Statistical analysis was performed using RevMan 5.2 statistical software provided by the Cochrane Collaboration Network. Continuous outcome indicators were expressed as means ± standard deviations, and pooled effect size was expressed as standardized mean difference (SMD). Effect variables were reported as 95% confidence intervals (CIs) and statistical significance was tested at the level of α = 0.05; effect variables were subjected to Q test and I² for heterogeneity. If I² < 50 (or P > 0.10), the data were fitted to a fixed-effects model; otherwise, the data were fitted to a random-effects model (i.e., I² > 50 or P < 0.10). Sensitivity analysis was performed to evaluate the stability of meta-analysis results, or alternatively, meta-analysis results were recalculated using a different effects model and effect size (i.e., interchange of mean difference (MD) and SMD). Meta-analysis results are considered stable if they did not change after the interchange; otherwise, they were considered unstable, and caution should be exhibited in the interpretation of the results.

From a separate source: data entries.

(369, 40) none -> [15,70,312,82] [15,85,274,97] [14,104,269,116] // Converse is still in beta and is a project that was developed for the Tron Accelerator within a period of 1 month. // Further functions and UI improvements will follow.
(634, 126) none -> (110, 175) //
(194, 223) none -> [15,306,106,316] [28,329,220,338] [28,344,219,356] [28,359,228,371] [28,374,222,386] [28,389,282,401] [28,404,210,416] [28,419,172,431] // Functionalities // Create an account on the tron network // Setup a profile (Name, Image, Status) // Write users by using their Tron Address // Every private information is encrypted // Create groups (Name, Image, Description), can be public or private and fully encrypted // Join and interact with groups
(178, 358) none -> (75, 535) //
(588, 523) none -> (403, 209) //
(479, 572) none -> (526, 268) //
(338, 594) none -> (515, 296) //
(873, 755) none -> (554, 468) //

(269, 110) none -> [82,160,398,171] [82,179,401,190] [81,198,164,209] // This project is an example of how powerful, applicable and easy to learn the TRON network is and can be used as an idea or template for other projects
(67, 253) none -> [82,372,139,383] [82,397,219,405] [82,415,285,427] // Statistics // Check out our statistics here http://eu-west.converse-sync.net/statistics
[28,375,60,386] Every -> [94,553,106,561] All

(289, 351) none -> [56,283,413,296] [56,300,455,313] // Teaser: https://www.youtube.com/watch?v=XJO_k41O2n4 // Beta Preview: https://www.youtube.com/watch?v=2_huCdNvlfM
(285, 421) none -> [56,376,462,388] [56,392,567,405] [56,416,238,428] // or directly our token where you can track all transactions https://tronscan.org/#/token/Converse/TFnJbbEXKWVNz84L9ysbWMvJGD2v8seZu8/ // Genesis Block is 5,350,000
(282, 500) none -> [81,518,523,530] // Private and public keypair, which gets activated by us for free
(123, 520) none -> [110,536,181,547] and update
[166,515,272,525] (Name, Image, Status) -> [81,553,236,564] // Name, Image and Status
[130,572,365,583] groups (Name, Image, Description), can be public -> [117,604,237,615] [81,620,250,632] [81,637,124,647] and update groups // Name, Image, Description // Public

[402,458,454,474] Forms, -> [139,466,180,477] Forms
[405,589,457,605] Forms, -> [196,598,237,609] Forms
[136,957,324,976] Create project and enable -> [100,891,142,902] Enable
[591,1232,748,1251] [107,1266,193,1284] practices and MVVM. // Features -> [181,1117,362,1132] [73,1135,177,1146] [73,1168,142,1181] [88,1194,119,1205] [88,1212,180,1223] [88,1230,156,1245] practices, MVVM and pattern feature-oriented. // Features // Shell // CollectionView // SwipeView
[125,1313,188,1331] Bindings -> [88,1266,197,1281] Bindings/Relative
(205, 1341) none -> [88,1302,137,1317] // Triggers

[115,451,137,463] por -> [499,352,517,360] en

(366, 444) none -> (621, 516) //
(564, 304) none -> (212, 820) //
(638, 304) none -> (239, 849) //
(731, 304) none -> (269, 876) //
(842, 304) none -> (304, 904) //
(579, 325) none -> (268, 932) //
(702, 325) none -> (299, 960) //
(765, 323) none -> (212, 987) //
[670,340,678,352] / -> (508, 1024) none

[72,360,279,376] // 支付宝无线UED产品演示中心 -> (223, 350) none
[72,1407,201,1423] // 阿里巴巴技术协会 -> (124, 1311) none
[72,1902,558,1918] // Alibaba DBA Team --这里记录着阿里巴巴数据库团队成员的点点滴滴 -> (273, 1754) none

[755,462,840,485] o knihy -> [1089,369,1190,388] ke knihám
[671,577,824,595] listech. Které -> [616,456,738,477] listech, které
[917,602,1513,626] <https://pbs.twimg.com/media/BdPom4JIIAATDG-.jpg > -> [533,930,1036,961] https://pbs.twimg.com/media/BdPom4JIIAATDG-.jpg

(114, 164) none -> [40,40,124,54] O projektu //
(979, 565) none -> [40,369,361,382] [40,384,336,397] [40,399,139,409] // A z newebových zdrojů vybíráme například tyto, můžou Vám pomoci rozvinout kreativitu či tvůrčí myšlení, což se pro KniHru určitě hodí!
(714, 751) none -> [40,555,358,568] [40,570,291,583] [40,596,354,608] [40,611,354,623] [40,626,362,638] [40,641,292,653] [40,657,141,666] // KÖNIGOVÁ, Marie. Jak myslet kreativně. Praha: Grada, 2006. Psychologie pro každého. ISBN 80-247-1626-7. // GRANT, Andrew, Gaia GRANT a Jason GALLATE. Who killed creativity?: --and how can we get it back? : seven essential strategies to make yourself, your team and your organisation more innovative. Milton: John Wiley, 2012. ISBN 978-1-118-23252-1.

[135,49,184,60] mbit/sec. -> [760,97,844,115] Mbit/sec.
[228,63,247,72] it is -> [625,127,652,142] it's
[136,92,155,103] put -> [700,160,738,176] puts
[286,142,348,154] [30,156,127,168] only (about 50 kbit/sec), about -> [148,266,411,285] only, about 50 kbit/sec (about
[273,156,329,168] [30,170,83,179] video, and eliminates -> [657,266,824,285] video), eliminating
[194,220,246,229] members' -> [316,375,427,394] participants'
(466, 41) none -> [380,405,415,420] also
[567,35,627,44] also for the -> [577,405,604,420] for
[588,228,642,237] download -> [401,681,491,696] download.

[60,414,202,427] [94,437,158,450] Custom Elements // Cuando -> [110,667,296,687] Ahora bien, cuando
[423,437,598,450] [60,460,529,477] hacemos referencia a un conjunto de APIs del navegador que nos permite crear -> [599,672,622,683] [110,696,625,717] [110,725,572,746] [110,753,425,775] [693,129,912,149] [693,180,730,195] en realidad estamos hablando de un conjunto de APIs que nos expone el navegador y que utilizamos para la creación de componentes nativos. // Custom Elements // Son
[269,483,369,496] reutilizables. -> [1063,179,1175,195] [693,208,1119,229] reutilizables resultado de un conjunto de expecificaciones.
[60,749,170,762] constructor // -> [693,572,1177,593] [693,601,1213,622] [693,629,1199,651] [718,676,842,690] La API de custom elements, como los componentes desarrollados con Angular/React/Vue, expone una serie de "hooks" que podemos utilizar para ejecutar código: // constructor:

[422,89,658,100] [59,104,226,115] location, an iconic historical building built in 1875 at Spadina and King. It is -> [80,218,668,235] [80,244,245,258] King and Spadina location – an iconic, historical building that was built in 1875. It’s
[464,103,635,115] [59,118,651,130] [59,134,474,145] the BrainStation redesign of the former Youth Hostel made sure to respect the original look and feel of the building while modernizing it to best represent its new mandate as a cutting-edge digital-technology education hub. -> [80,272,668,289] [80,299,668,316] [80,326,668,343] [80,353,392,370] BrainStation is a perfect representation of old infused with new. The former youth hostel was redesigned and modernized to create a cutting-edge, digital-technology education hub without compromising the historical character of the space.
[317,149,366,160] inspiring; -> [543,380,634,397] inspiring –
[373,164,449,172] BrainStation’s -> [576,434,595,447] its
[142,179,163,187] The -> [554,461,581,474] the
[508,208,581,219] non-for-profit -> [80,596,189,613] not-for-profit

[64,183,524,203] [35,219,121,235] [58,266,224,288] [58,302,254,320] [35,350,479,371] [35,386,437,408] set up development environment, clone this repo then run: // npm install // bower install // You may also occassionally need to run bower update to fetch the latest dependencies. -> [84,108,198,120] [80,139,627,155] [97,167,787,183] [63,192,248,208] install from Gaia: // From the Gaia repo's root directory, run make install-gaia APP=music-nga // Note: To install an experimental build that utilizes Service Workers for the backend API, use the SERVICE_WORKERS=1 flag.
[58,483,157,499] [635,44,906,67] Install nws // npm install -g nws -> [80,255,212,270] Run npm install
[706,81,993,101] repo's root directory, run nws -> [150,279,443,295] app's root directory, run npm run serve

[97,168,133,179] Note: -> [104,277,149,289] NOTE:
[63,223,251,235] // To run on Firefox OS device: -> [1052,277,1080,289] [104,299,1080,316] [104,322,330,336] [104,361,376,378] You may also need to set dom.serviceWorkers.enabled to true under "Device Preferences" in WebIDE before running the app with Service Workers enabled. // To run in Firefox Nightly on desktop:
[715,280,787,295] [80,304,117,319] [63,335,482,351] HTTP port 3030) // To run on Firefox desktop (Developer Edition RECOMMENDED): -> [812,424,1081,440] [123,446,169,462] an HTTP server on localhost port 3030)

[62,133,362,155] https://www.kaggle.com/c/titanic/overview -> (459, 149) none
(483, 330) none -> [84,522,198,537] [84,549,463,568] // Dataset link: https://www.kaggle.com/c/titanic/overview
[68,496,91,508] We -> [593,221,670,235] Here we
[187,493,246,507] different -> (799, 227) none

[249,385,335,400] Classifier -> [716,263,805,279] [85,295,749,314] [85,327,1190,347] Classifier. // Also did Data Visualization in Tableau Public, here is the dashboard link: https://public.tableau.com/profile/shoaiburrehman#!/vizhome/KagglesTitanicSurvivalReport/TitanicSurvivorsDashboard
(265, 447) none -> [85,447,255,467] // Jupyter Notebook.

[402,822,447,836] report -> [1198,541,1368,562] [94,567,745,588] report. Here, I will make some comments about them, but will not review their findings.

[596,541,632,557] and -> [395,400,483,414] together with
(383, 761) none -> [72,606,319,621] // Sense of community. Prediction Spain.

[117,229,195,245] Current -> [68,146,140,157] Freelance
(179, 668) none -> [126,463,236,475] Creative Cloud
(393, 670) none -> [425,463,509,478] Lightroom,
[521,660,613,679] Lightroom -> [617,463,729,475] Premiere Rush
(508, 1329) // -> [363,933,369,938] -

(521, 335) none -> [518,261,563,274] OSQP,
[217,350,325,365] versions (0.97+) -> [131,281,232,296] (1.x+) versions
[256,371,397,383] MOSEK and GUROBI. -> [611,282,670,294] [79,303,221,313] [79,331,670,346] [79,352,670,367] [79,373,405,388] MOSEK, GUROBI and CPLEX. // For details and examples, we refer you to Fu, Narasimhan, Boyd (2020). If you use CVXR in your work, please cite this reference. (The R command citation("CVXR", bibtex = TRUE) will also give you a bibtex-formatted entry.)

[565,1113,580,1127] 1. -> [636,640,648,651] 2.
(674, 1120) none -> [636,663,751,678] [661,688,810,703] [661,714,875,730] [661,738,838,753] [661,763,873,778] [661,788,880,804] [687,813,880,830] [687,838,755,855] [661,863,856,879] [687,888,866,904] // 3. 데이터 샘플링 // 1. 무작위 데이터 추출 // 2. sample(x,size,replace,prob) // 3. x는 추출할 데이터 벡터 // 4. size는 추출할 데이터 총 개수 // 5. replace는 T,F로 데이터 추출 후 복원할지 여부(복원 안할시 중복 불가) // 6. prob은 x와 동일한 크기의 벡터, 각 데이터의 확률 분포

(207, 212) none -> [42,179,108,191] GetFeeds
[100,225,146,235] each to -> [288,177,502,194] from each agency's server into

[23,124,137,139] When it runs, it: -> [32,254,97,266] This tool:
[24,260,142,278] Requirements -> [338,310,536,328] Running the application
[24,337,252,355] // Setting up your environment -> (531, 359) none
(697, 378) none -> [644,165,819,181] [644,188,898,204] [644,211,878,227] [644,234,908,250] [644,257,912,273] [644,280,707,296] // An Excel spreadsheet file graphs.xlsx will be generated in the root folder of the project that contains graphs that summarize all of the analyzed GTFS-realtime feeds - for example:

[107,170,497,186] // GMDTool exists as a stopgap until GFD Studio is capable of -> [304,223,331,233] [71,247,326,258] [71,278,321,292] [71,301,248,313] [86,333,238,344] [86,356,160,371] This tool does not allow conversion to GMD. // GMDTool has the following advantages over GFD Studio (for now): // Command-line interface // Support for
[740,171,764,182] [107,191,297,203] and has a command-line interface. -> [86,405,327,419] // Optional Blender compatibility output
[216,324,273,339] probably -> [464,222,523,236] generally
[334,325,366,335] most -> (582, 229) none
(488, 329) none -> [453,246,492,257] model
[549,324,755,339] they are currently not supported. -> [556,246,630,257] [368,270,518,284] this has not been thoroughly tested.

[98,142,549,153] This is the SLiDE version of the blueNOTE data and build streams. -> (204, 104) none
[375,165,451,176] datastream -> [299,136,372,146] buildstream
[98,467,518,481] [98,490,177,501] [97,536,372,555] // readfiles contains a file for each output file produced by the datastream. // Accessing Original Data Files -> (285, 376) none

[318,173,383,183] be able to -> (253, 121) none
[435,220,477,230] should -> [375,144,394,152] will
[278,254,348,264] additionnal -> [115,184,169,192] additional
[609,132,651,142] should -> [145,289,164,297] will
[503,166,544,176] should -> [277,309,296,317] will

A total of 387 reports were retrieved, of which 42 were from PubMed, 239 from Cochrane, and 107 from Embase. After the exclusion of 14 duplicate reports, 373 remained for further screening, which led to the exclusion of 241 reports based on their titles and abstracts, thus leaving 132 reports as the remainder. Of these, 101 were excluded after study of their full texts, leaving 31 reports on RCTs involving calcium. Of these, 15 involved nonconforming intervention measures, 4 included non-conforming subjects, 4 reported nonconforming outcome indicators, 1 did not include a placebo group, and 1 was based on a different type of trial. After exclusion of these 25 reports, 4 RCTs^{15, 16, 17, 18} were finally included in this study, comprising a total of 408 participants, of which 198 were treated with calcium supplements and 210 were given placebos (Figure 1). The selected research sources were the UK, Australia, and India. Basic information about the literature is shown in Table 1.

Figure 1

The included RCTs were comparable with respect to the general characteristics at baseline (Table 1). The risk of bias in the included RCTs was evaluated using a bias risk assessment tool of the Cochrane Collaboration Network. Of the four included RCTs, only one¹⁸ elaborated on the randomization method, while the other three^{15, 16, 17} described their randomization methods only in a narrative manner with many details missing, and only one¹⁶ described allocation concealment methods. With the exception of one study,¹⁵ the researchers and subjects were blinded in all the other studies; only one¹⁵ was blind for outcome evaluators; four were described to be withdrawn and lost to follow-up data, and intention-to-treat analysis was performed in the RCT reporting lost to follow-up data (Figure 2).

Figure 2

Three RCTs^15,16,18 reported on the whole-body BMD. Heterogeneity test results showed that there was heterogeneity among studies of whole-body BMD (I² = 75%, P = 0.02); the random-effect model was used to combine the effects. The meta-analysis adopted the random effect model. The results of meta-analysis showed that calcium supplementation had no effect on the whole-body BMD (SMD = 0.43, 95% CI = −0.05, 0.91, P = 0.08) (Figure 3).

Figure 3

Two RCTs^15,17 reported on the 2nd–4th lumbar vertebrae BMD. Heterogeneity test results showed that there was homogeneity among studies of the 2nd–4th lumbar spine BMD (I² = 0%, P = 0.85); the random-effects model was used to combine effects. The results showed that calcium supplementation had no effect on the 2nd–4th lumbar spine BMD (SMD = 0.30, 95% CI = −0.02, 0.61, P = 0.07) (Figure 4).

Figure 4

The sensitivity analysis showed that the results of the whole-body BMD change significantly after the transition from the random-effects model to the fixed-effects model and exclusion of articles one by one (Figures 5 and 6), and the 2nd–4th lumbar vertebrae BMD did not change significantly after changing the fixed-effects model to the random-effects model and exclusion of articles one by one (Figures 7 and 8).

Figure 5

Figure 6

Figure 7

Figure 8

Because only 4 RCTs were included, no analysis of publication bias was performed in this study.